The FBI has arrested a Maryland-based Navy nuclear engineer and his wife on charges of selling secret information. They were allegedly involved in selling the design of nuclear power warships to someone they thought was a foreign power but was actually an undercover FBI agent. The US Justice Department claims Jonathan Toebbe, through his Pentagon-issued national security clearance, had access to restricted data about naval nuclear technology and used that access to send a package to a foreign government on 1st April 2020. The affidavit alleged he started corresponding with someone he believed to be an agent of another country but was an undercover FBI agent. The court documents claimed the Navy engineer agreed to sell this restricted data to the undercover agent for $10,000 in cryptocurrency.
It is noteworthy that Toebbe and his wife, Diana, then allegedly went to West Virginia, where the Navy engineer placed a memory card inside half a peanut butter sandwich, with his wife on the lookout. The Justice Department also said that the card contained restricted data about submarine nuclear reactors. The engineer at one point suspected a trap based on the criminal complaint but continued with more such dead drops. A criminal complaint has indicated that the engineer said, “I am sorry to be so stubborn and untrusting, but I can’t agree to go to a location of your choosing”.
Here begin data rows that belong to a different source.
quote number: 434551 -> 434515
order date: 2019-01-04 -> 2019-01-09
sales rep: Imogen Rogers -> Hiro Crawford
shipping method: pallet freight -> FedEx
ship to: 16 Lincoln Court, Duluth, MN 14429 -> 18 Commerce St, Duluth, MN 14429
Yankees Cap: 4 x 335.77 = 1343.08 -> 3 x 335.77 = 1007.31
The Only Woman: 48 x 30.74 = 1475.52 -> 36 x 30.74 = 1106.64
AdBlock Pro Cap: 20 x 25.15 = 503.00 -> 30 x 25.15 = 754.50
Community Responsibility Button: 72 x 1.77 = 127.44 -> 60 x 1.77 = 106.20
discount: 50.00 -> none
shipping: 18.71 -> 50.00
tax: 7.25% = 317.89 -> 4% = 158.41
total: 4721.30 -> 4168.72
The engineer added, “I must consider the possibility that l am communicating with an adversary who has intercepted my first message and is attempting to expose me”. Attorney General Merrick Garland said the complaint charges a plot to transmit information relating to the design of our nuclear submarines to a foreign nation. Garland said, “The work of the FBI, Department of Justice prosecutors, the Naval Criminal Investigative Service, and the Department of Energy was critical in thwarting the plot charged in the complaint and taking this first step in bringing the perpetrators to justice”.